- From: Dirk-Willem van Gulik <dirkx@webweaving.org>
- Date: Thu, 26 Aug 2004 00:20:09 -0700 (PDT)
- To: Alberto Reggiori <alberto@asemantics.com>
- cc: public-rdf-dawg@w3.org
Just some (personal) background to Alberto his use case. Within various fields we are seeing several ways of using RDF: -> A single 'file' with facts authored by a single entity. OR -> A single file with facts taken from different authorties, or invented locally. -> A URL pointing to that 'file'. -> Depending on the operational requirement; the system using the data may either fetch the file and internalize it OR just keep refering to that URL. Now the transience down the line is the problem; some facts are really authored by the relevant authority - and should be considered simply as a local copy - whereas other triples are created by more than just some smushing; and are originating at some point in the federated processing path. Alberto's example for foaf files form different people beeing merged and augmented with, say, information from IMDB, is a good example.
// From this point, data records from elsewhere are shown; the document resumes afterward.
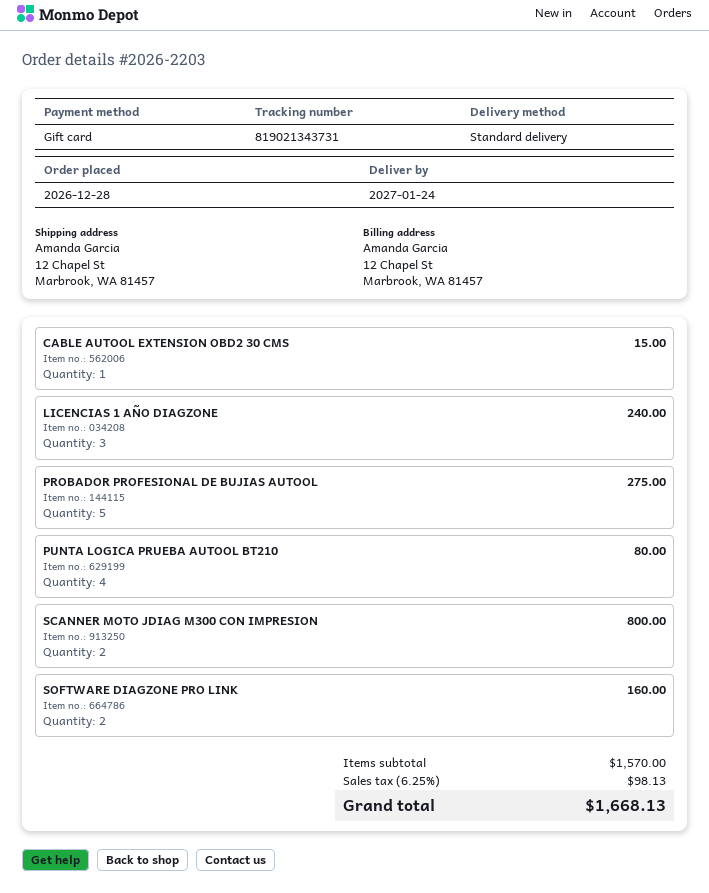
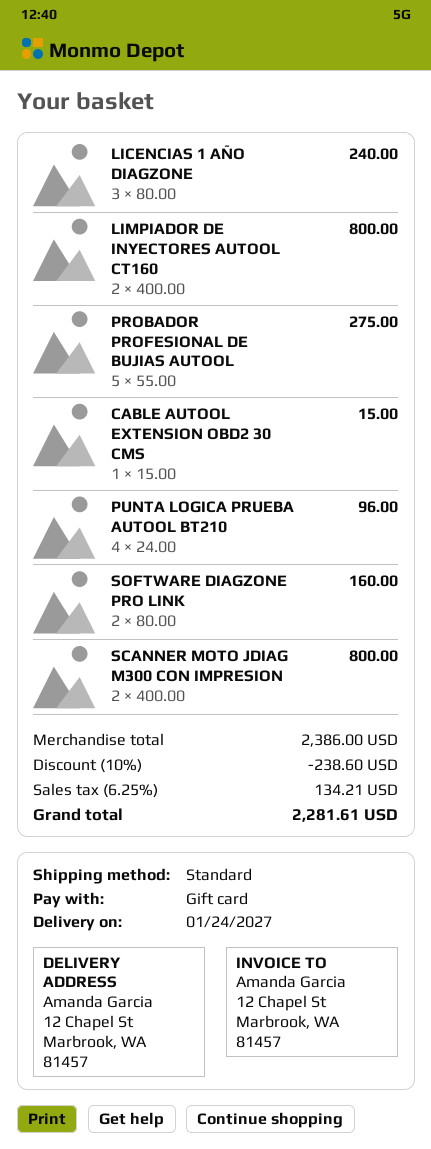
PUNTA LOGICA PRUEBA AUTOOL BT210: 4 for 80.00 -> 4 for 96.00
LIMPIADOR DE INYECTORES AUTOOL CT160: none -> 2 for 800.00
subtotal: 1570.00 -> 2386.00
discount: none -> 10% = 238.60
tax: 6.25% = 98.13 -> 6.25% = 134.21
total: 1668.13 -> 2281.61

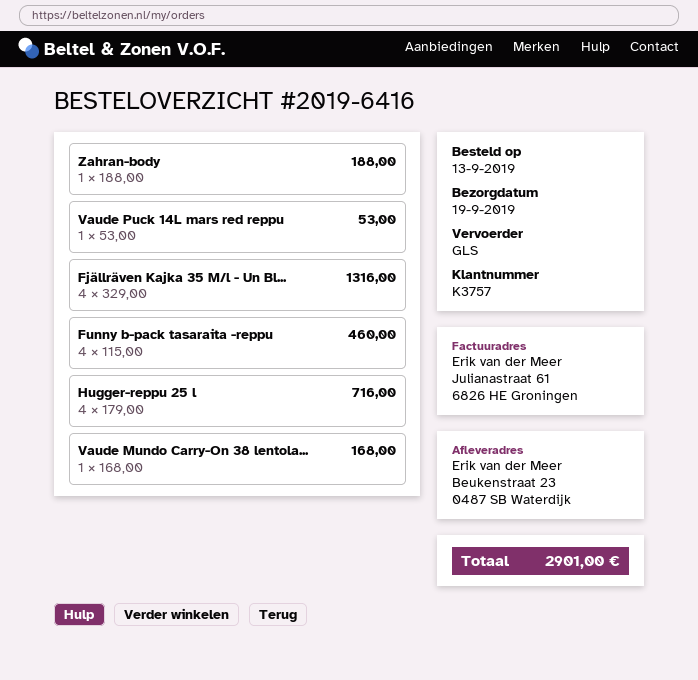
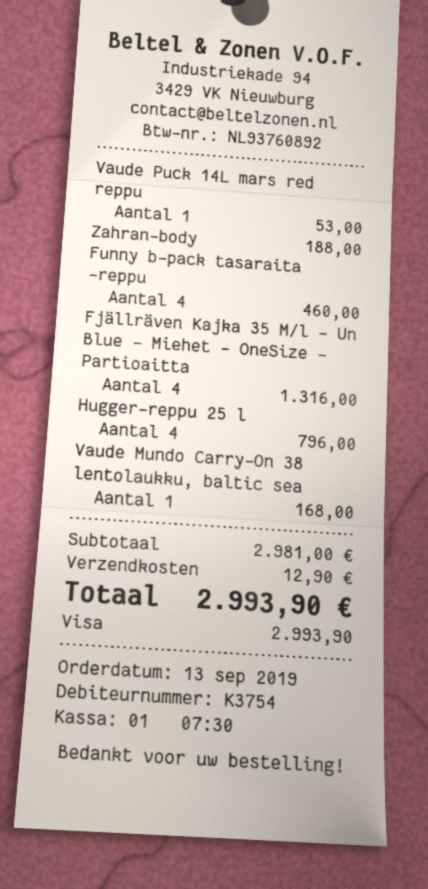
customer number: K3757 -> K3754
Hugger-reppu 25 l: 4 for 716.00 -> 4 for 796.00
shipping: none -> 12.90
total: 2901.00 -> 2993.90

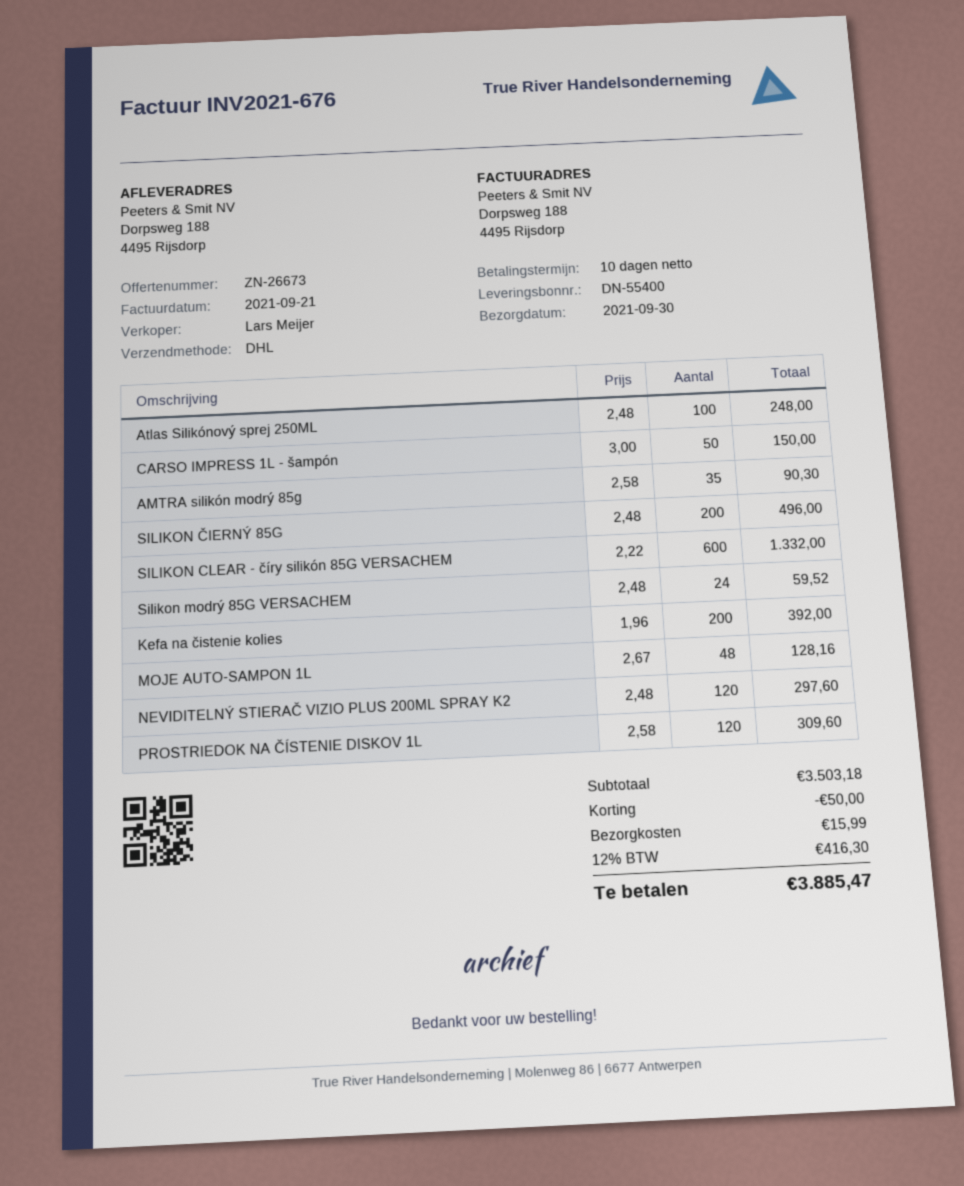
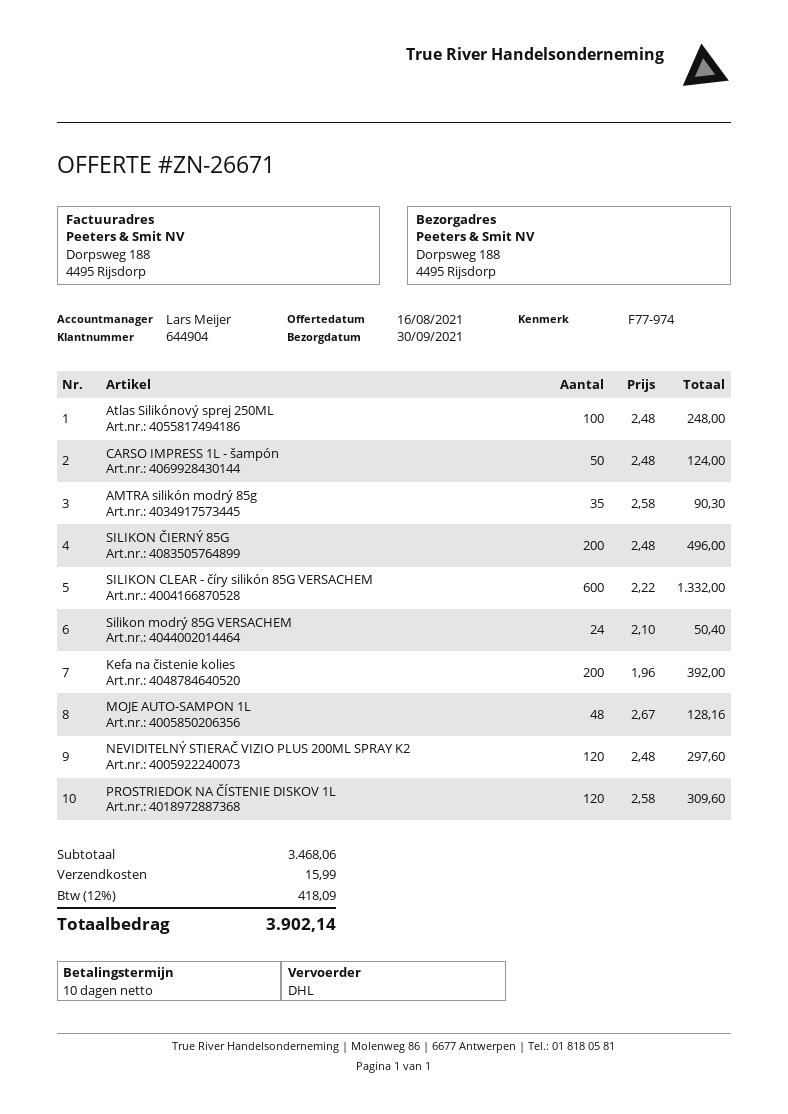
quote number: ZN-26673 -> ZN-26671
CARSO IMPRESS 1L - šampón: 50 x 3.00 = 150.00 -> 50 x 2.48 = 124.00
Silikon modrý 85G VERSACHEM: 24 x 2.48 = 59.52 -> 24 x 2.10 = 50.40
subtotal: 3503.18 -> 3468.06
discount: 50.00 -> none
tax: 12% = 416.30 -> 12% = 418.09
total: 3885.47 -> 3902.14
But regardless at some point is it needed to be able to modify, delete or identify the facts from a given 'authority' (in the loosest 'source' sense int he world) on a per 'entity' basis. Even though you've dumped them into one database all together. Pragmatic solutions sofar have been keeping provenance and context at all time when we're working with a copy of the facts -or- using just a URN (or some other URI such as a URL) rather than a copy of the data and rely on fast fetching/caching from the 'origin' when it is really needed. Dw.